> GIVEN RECORDS
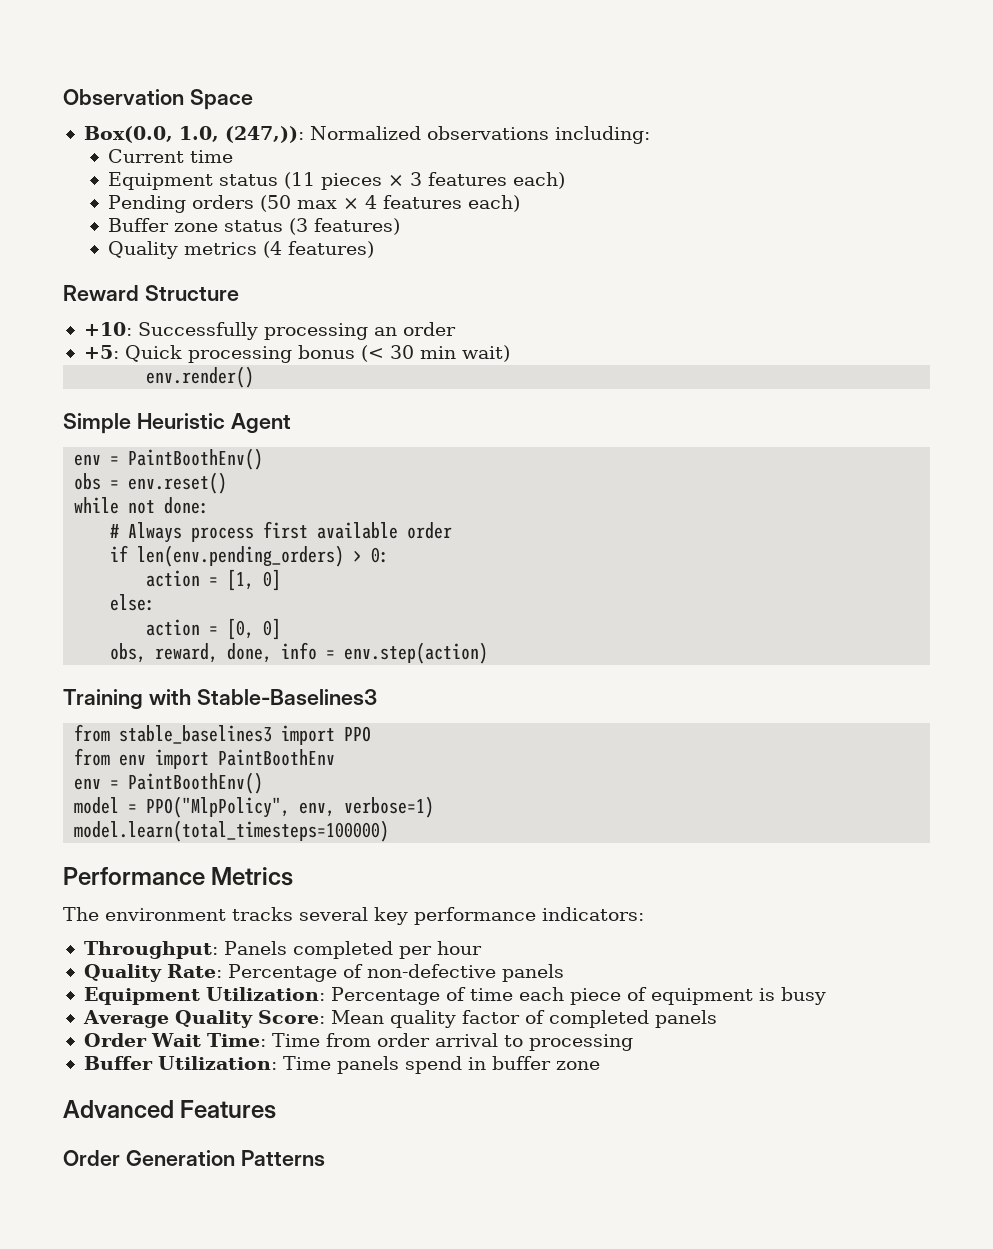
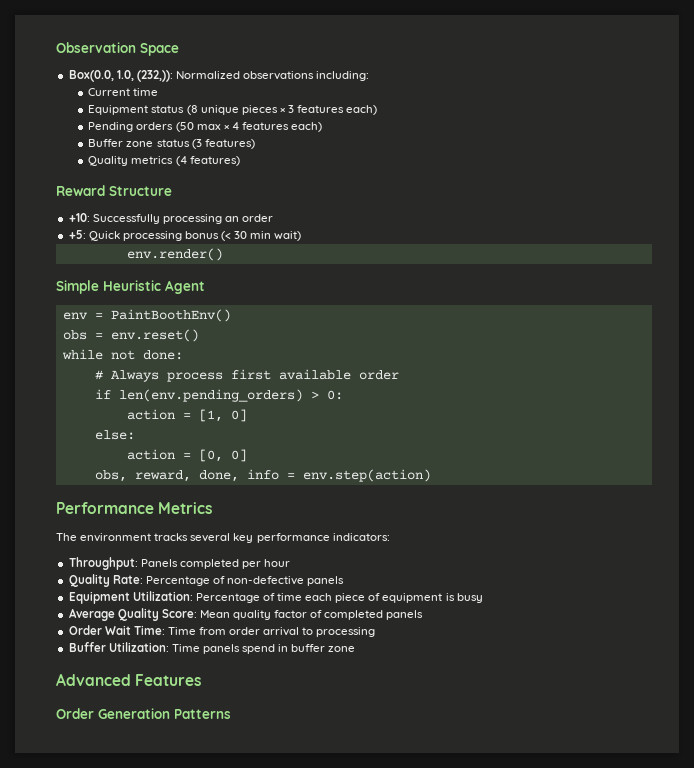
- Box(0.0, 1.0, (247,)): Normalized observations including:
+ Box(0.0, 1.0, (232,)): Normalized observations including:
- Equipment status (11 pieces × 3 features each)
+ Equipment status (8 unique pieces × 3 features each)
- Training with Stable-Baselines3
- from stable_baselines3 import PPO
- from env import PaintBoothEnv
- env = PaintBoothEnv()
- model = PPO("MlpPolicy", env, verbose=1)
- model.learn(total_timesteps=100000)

* * *

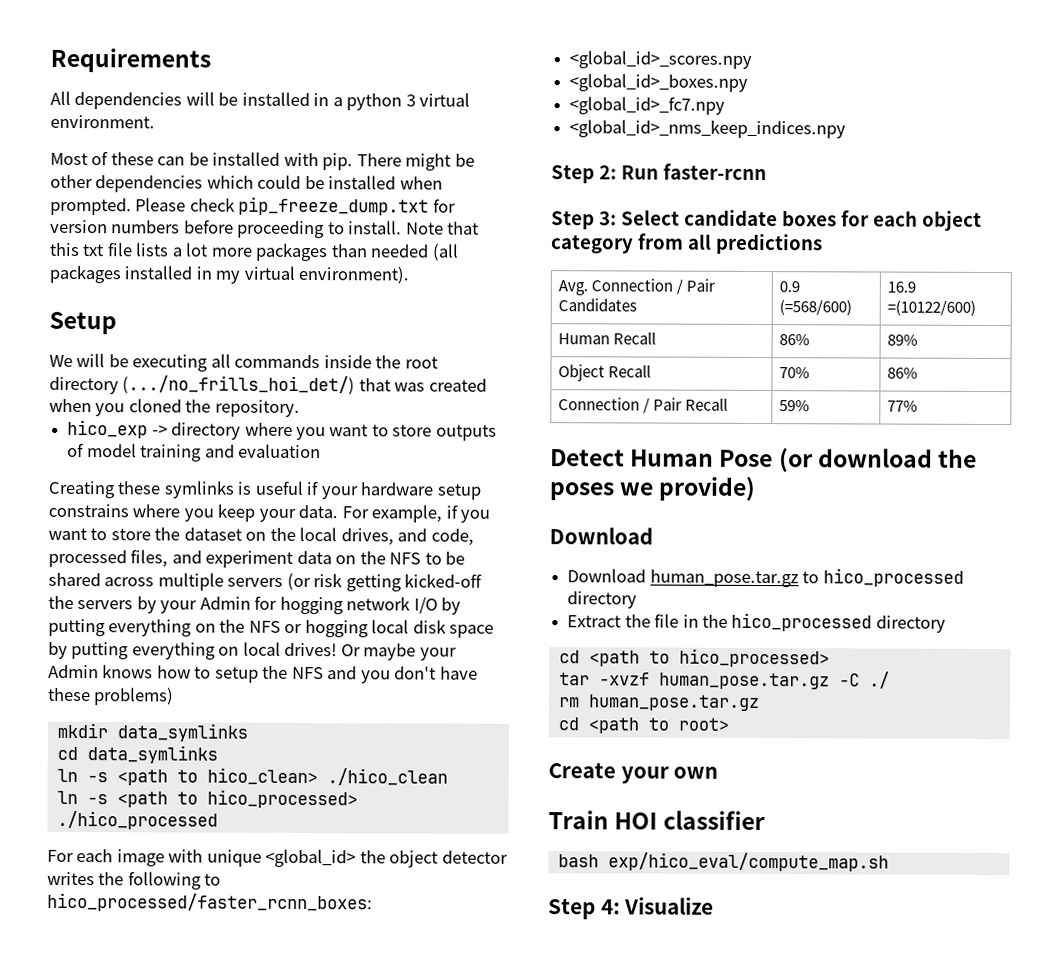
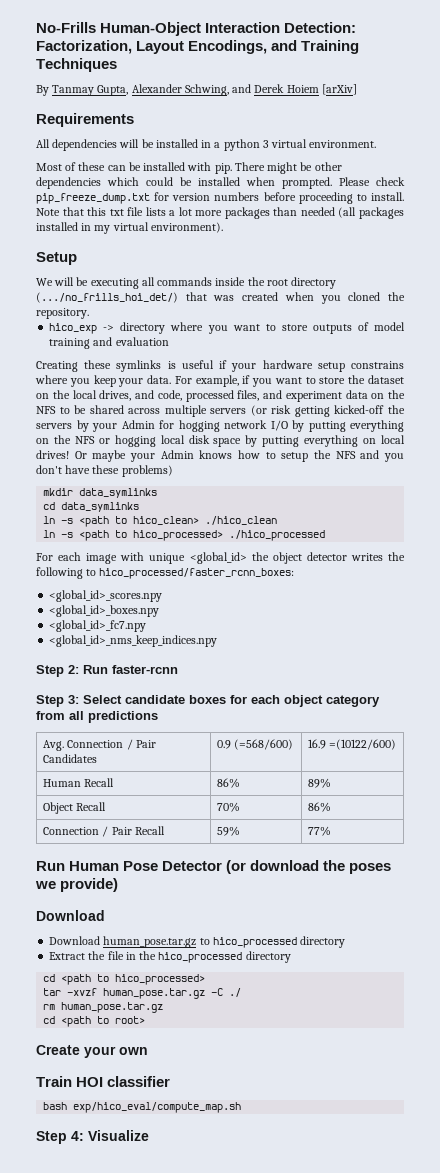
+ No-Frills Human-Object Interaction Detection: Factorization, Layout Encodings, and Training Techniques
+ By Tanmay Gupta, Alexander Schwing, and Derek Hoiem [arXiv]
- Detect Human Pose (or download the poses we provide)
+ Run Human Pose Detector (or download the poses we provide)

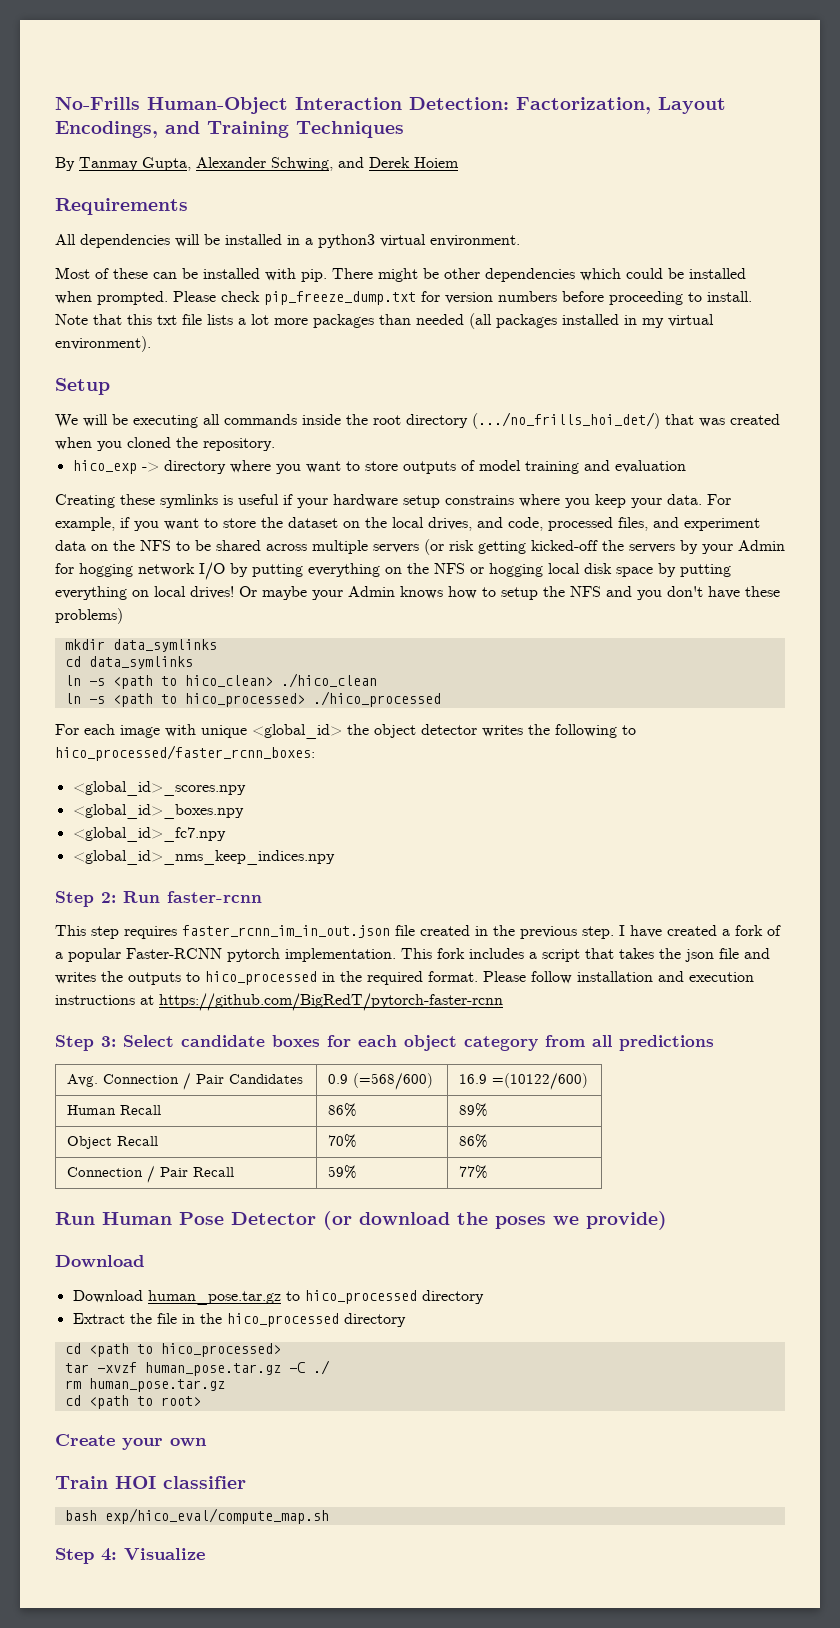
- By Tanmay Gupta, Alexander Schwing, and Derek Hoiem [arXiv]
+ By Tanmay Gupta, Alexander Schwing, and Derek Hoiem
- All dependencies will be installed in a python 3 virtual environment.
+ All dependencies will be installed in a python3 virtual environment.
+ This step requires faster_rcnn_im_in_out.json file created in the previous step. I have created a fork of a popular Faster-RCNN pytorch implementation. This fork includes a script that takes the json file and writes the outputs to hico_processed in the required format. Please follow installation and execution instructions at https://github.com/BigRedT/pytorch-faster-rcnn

==

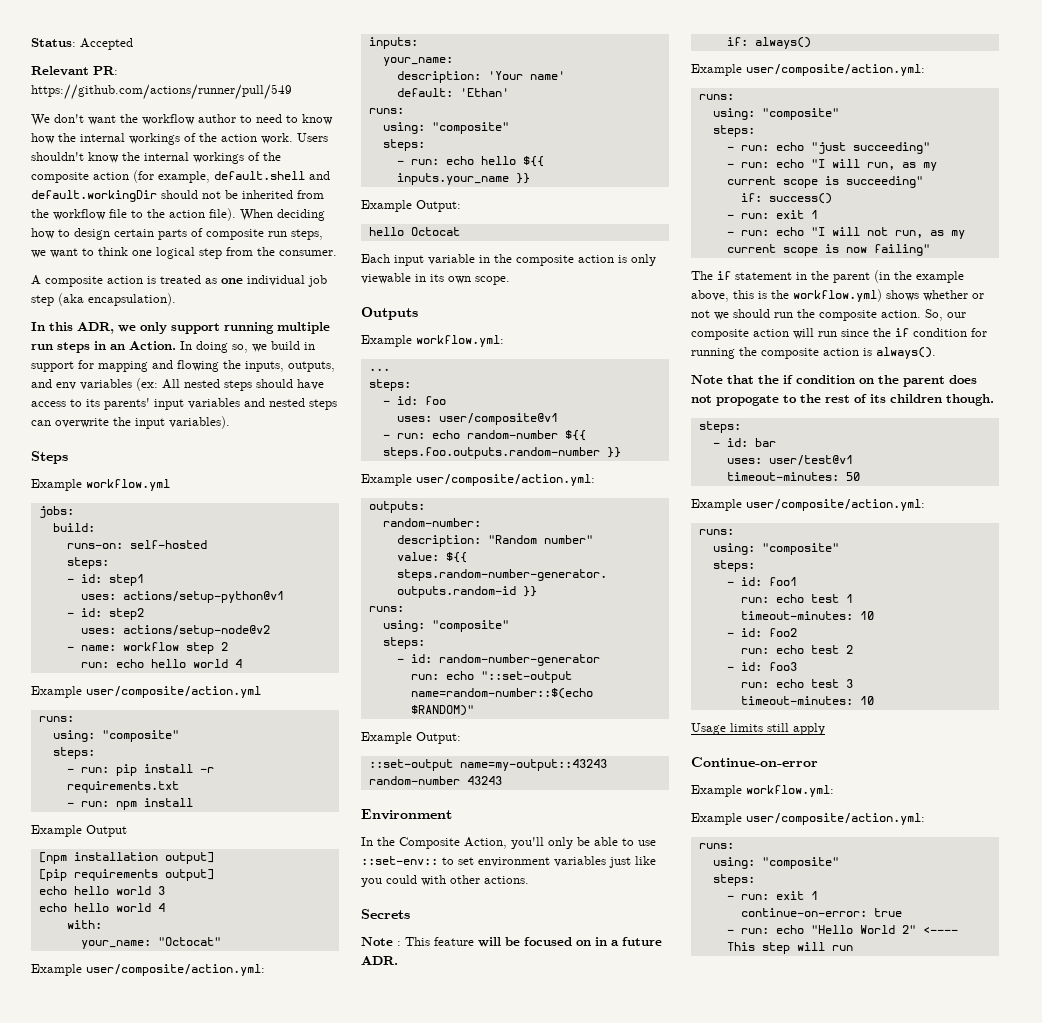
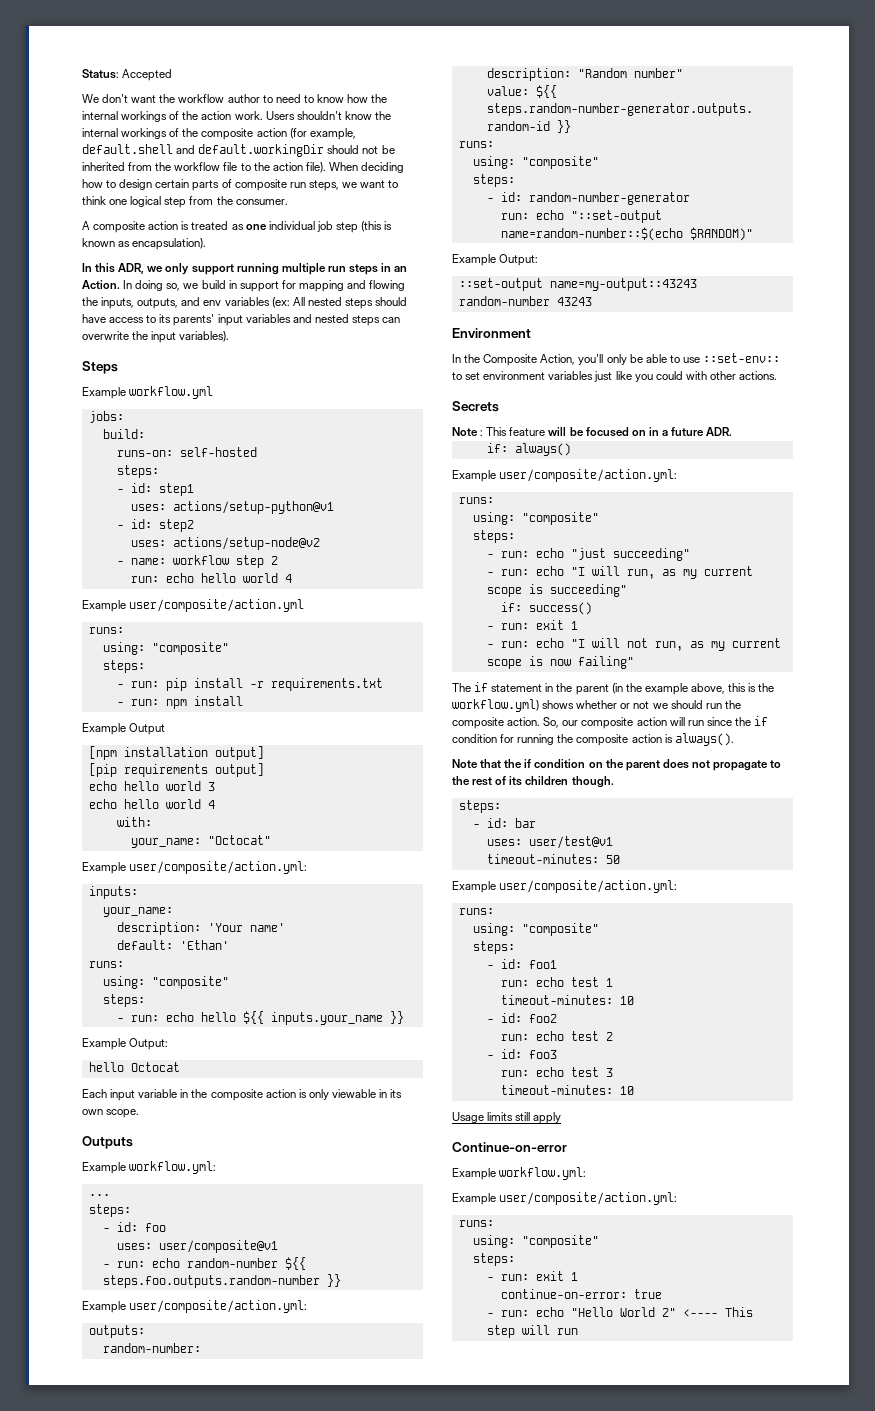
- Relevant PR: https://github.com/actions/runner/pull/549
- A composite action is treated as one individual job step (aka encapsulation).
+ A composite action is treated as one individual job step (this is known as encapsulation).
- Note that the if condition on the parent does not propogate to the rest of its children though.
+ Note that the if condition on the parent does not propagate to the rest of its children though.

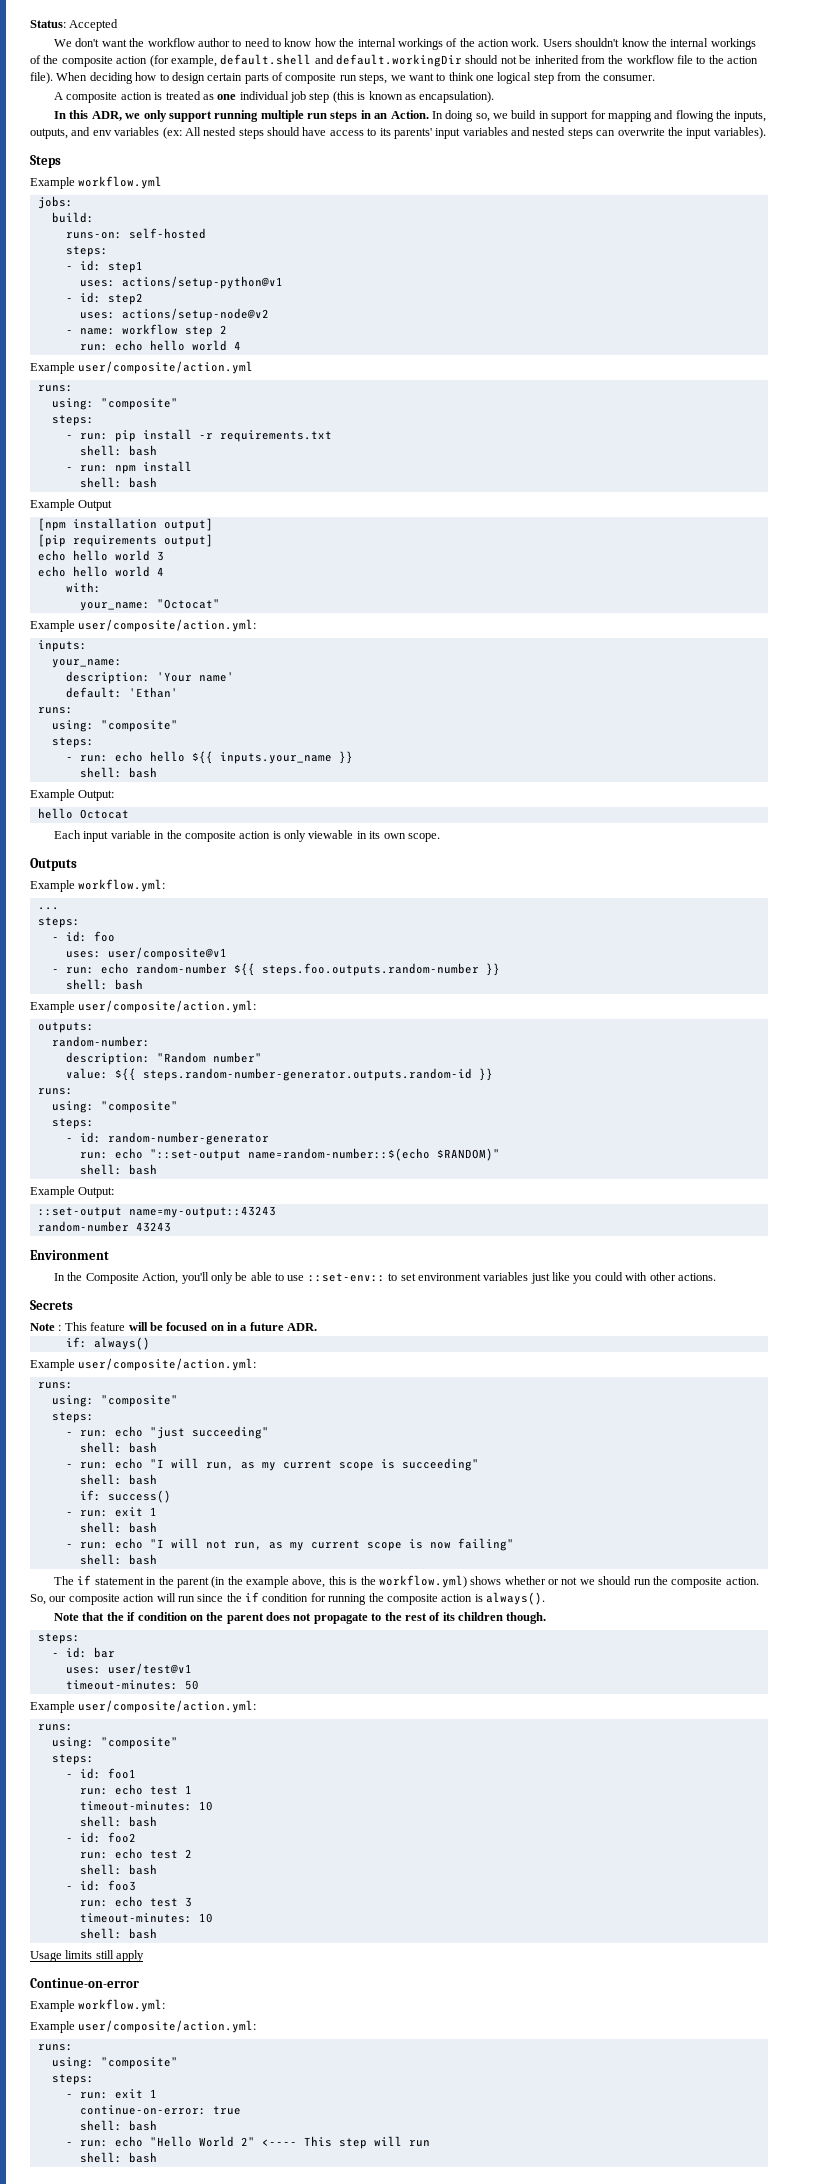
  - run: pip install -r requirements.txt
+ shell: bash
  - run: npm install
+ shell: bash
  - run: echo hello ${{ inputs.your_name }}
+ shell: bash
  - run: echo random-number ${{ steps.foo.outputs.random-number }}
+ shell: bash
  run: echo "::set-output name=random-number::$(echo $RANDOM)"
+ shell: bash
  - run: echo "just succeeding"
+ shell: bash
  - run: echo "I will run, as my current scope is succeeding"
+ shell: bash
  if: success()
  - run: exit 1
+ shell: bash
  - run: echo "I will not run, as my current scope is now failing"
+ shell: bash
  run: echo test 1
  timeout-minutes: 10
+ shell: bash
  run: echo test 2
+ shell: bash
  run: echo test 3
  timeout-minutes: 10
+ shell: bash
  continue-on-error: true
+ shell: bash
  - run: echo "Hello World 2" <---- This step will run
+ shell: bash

> WORK REQUEST
Considering only the data above, return the lines in which "arXiv" occurs.

> RESULT BELOW
+ By Tanmay Gupta, Alexander Schwing, and Derek Hoiem [arXiv]
- By Tanmay Gupta, Alexander Schwing, and Derek Hoiem [arXiv]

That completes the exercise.